◆ **Activity**:
An accurate, complete copy of the records below is required.

◆ **Records provided**:
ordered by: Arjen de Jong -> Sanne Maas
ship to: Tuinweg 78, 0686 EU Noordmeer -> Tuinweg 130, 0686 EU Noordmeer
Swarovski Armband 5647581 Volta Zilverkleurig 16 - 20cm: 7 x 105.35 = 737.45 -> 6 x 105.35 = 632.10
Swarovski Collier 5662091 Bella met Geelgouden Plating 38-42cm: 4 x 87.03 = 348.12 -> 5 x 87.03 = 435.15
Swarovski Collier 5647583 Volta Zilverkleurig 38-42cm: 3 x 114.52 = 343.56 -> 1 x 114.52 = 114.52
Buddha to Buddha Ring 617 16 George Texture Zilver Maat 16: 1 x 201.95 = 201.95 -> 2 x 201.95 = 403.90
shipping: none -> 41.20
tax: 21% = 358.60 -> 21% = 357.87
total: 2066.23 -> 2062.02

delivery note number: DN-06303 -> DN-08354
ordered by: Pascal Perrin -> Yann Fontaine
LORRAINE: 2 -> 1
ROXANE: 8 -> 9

◆ **Solution to this problem**:
ordered by: Arjen de Jong -> Sanne Maas
ship to: Tuinweg 78, 0686 EU Noordmeer -> Tuinweg 130, 0686 EU Noordmeer
Swarovski Armband 5647581 Volta Zilverkleurig 16 - 20cm: 7 x 105.35 = 737.45 -> 6 x 105.35 = 632.10
Swarovski Collier 5662091 Bella met Geelgouden Plating 38-42cm: 4 x 87.03 = 348.12 -> 5 x 87.03 = 435.15
Swarovski Collier 5647583 Volta Zilverkleurig 38-42cm: 3 x 114.52 = 343.56 -> 1 x 114.52 = 114.52
Buddha to Buddha Ring 617 16 George Texture Zilver Maat 16: 1 x 201.95 = 201.95 -> 2 x 201.95 = 403.90
shipping: none -> 41.20
tax: 21% = 358.60 -> 21% = 357.87
total: 2066.23 -> 2062.02

delivery note number: DN-06303 -> DN-08354
ordered by: Pascal Perrin -> Yann Fontaine
LORRAINE: 2 -> 1
ROXANE: 8 -> 9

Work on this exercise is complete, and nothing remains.